And so twenty pastors gathered, and laid on hands.   I placed mine on her back, behind her left lung, just above her diaphragm.  Then we prayed, together, out loud.   The holy-pit-brawler led it, but it was a swirl of languages and spiritual traditions, Spanish and Korean, English and that percussive nuh-nuh-nuh-nuh p-puh puhpuhpuh glossolalia that always reminds me of Chevy Chase putting in Caddyshack.

I prayed inwardly for a moment, and then took a deep breath and intoned a word.   Ruach, I said, letting it flow out of me as fully as I could.  I repeated it, not loudly, but with as much breath as I could, an overabundant outpouring of air.

Spirit, it means in Hebrew.  Breath, it means in Hebrew.  It felt like the right thing to speak.

I wasn't sure it was heard, as it blended out with the hum and crackle of a dozen other prayers.  But it was there, breathed out into the air as it sparkled with spoken hopes.

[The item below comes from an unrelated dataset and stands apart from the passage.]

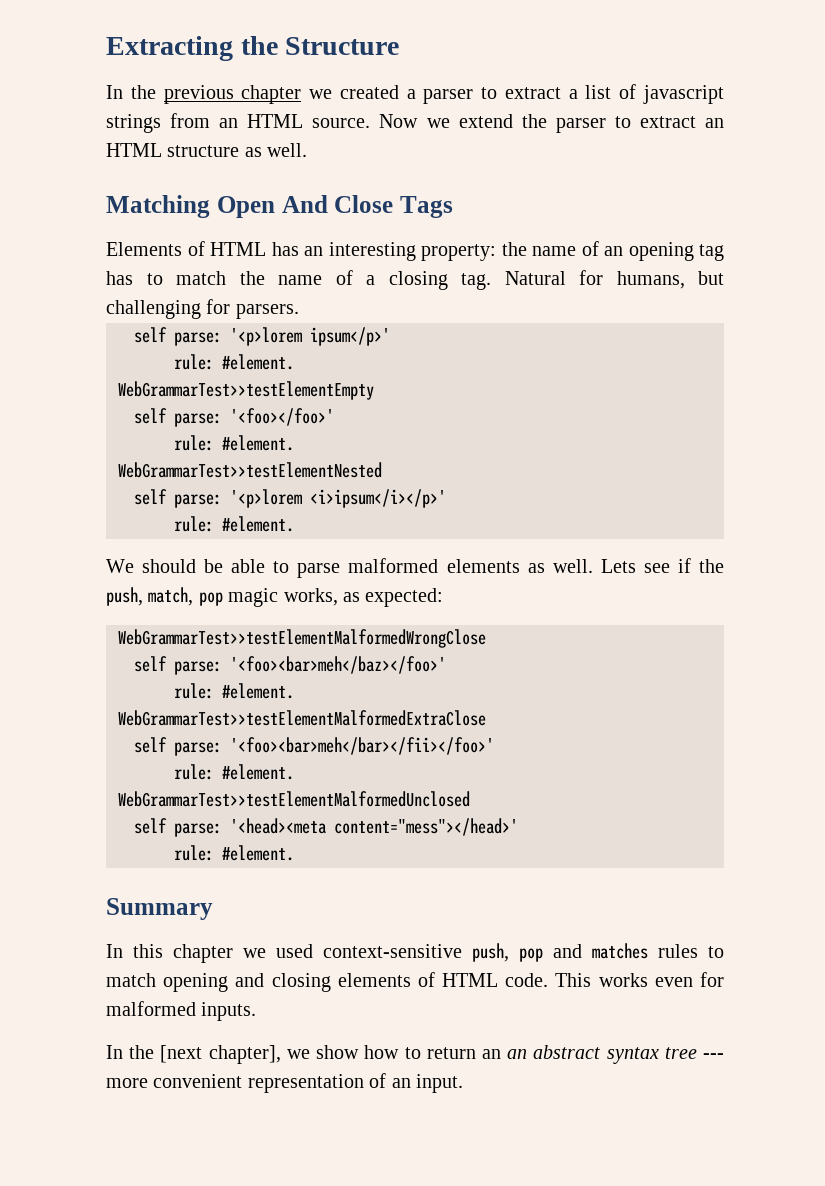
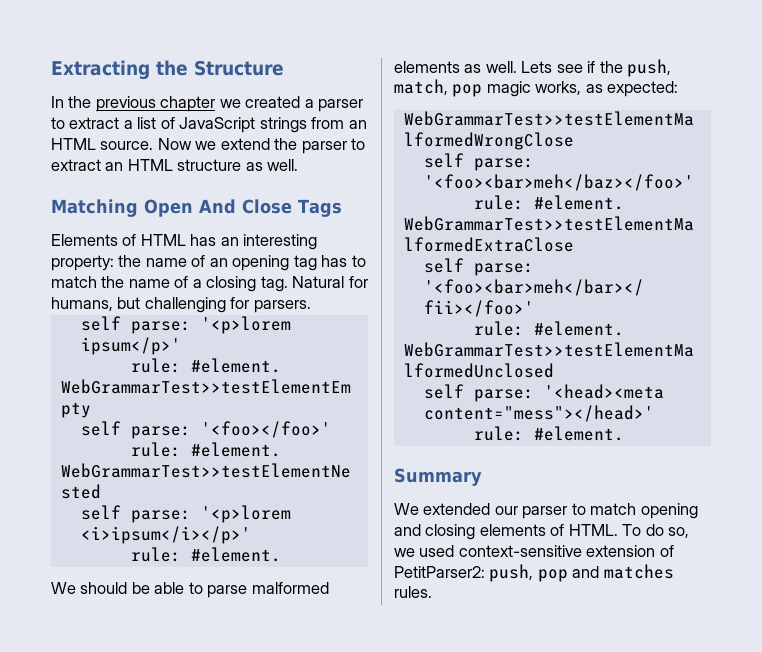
[642,85,724,104] javascript -> [179,117,256,133] JavaScript
[106,943,698,963] In this chapter we used context-sensitive push, pop and matches rules -> [394,503,568,519] We extended our parser
[442,972,724,987] [106,1001,257,1021] [106,1045,724,1064] [106,1073,463,1093] HTML code. This works even for malformed inputs. // In the [next chapter], we show how to return an an abstract syntax tree --- more convenient representation of an input. -> [568,524,690,538] [394,545,674,557] [394,564,674,582] [394,586,432,598] HTML. To do so, we used context-sensitive extension of PetitParser2: push, pop and matches rules.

A funny thing, healing prayers.  They are peskily unreliable as direct interventions.  They are not magic.  But that does not mean they are without power.  What they do, without question, is affirm that around you there is a cloud of other beings who desire your wellness.  From the heart of their connectedness with the Source of Being, those beings speak that hope into you.  They manifest it.  They make it real.

They say, we know that it is possible that you might be made whole.  Here we are, affirming that we desire that this possibility be made manifest, that we might celebrate it.